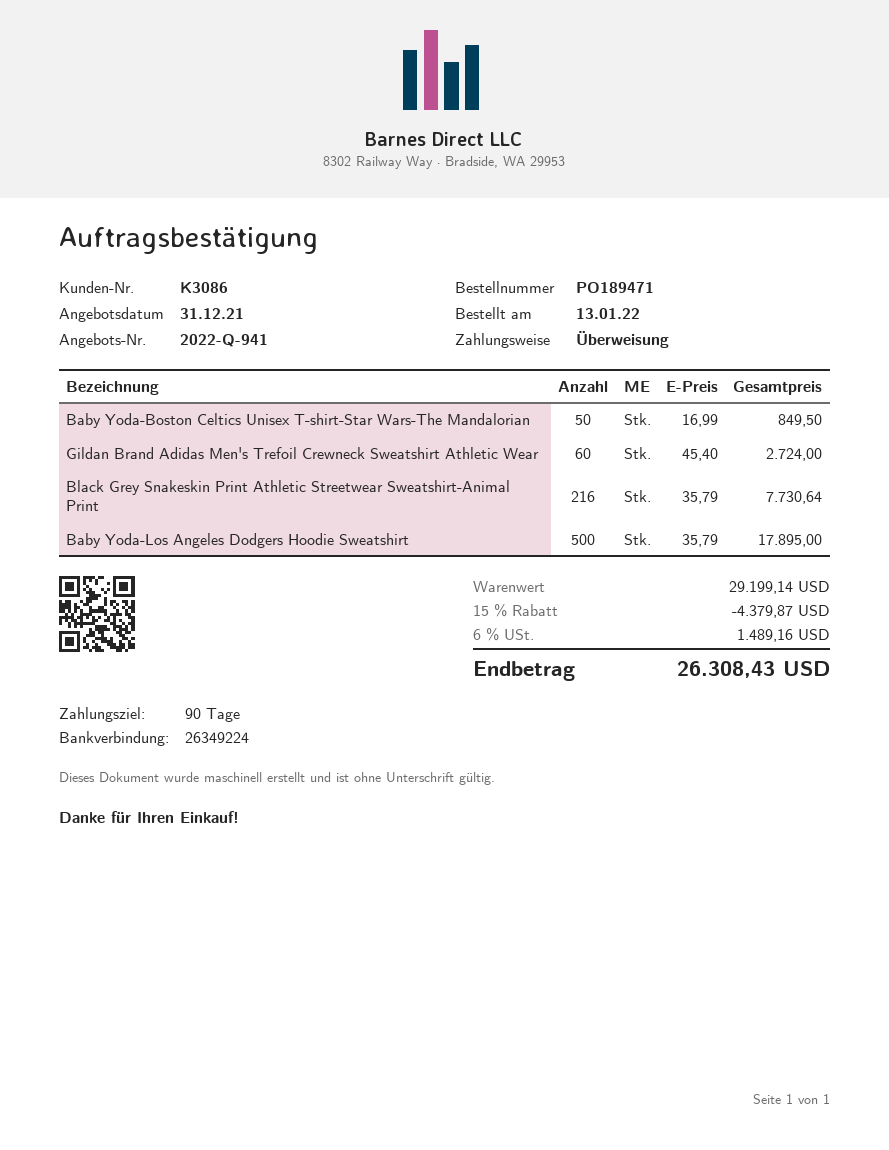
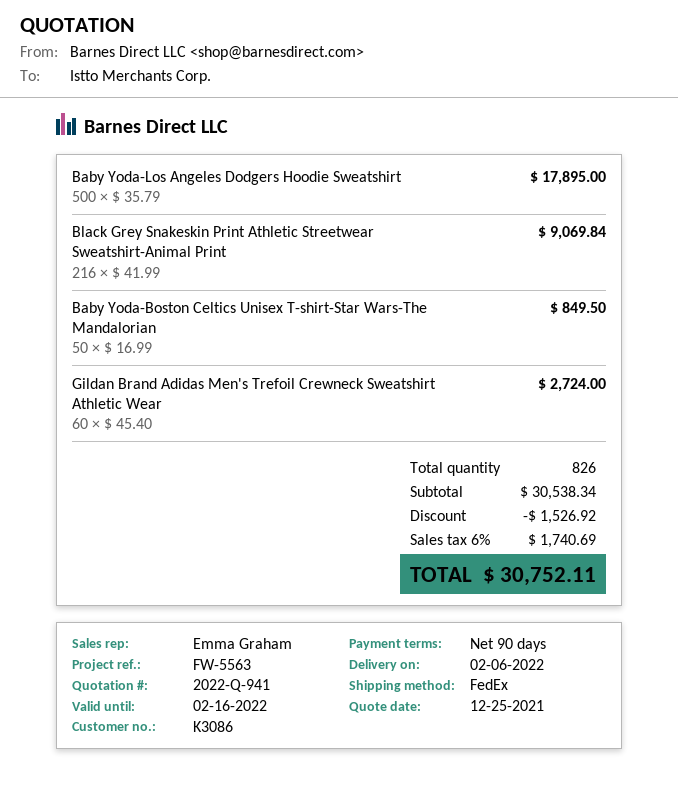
quote date: 2021-12-31 -> 2021-12-25
Black Grey Snakeskin Print Athletic Streetwear Sweatshirt-Animal Print: 216 x 35.79 = 7730.64 -> 216 x 41.99 = 9069.84
subtotal: 29199.14 -> 30538.34
discount: 4379.87 -> 1526.92
tax: 6% = 1489.16 -> 6% = 1740.69
total: 26308.43 -> 30752.11

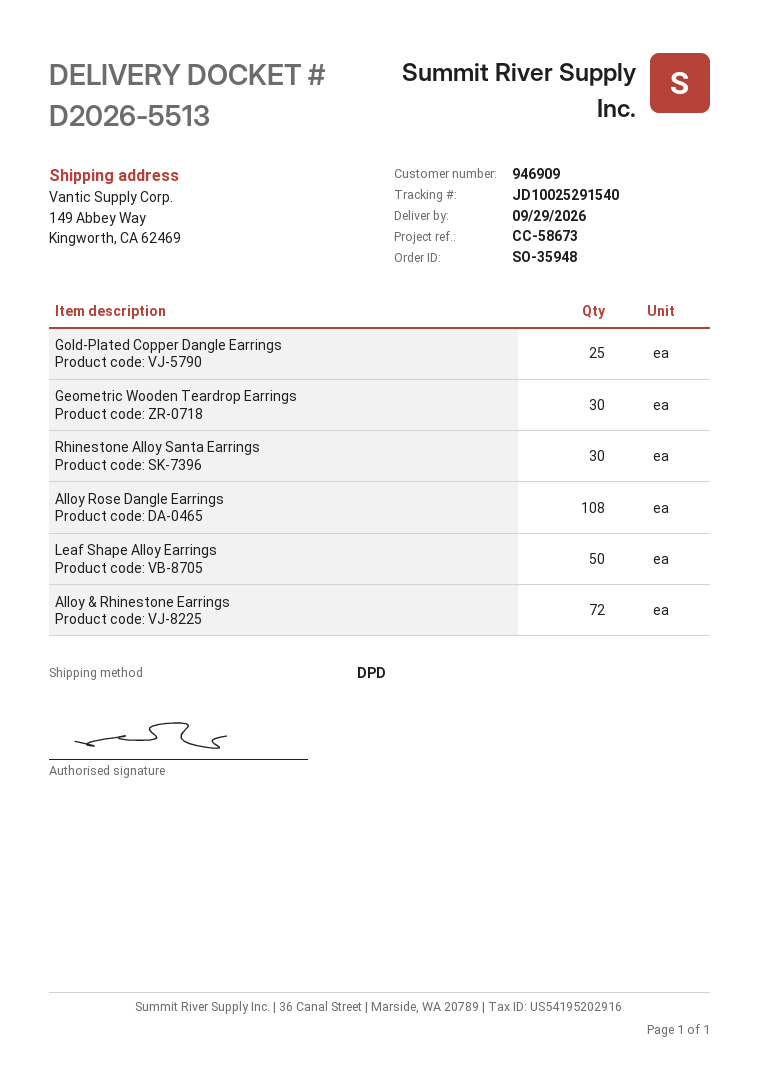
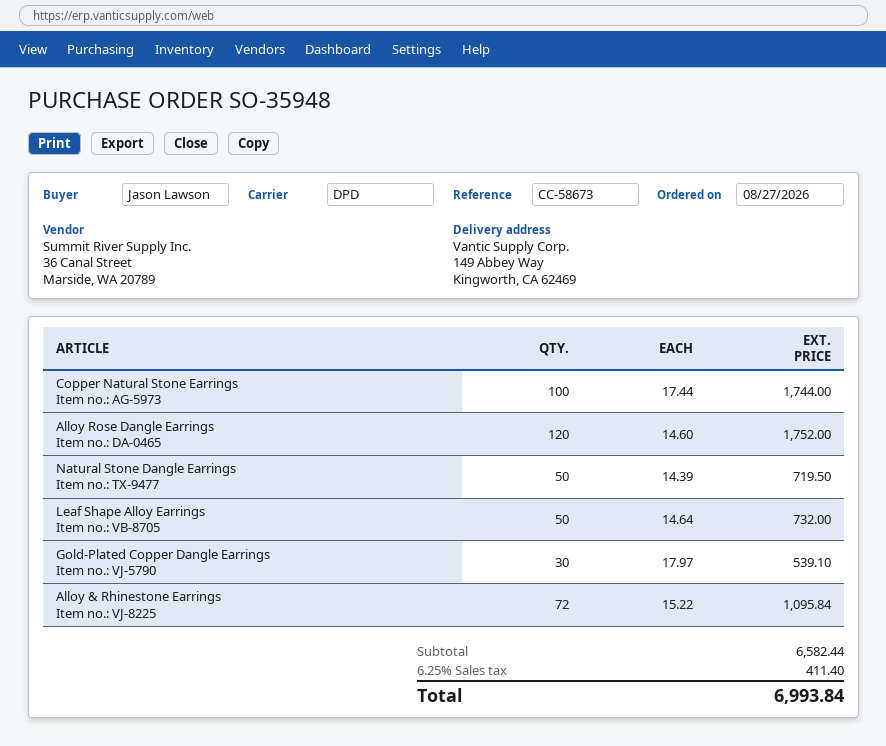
Gold-Plated Copper Dangle Earrings: 25 -> 30
Geometric Wooden Teardrop Earrings: 30 -> none
Rhinestone Alloy Santa Earrings: 30 -> none
Alloy Rose Dangle Earrings: 108 -> 120
Copper Natural Stone Earrings: none -> 100
Natural Stone Dangle Earrings: none -> 50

_ _ _

● Task
Take the line that contains "Alloy Rose Dangle Earrings: 108 -> 120" and each line after it down to the last of the records, and retype them exactly; add nothing else.

● Answer area
Alloy Rose Dangle Earrings: 108 -> 120
Copper Natural Stone Earrings: none -> 100
Natural Stone Dangle Earrings: none -> 50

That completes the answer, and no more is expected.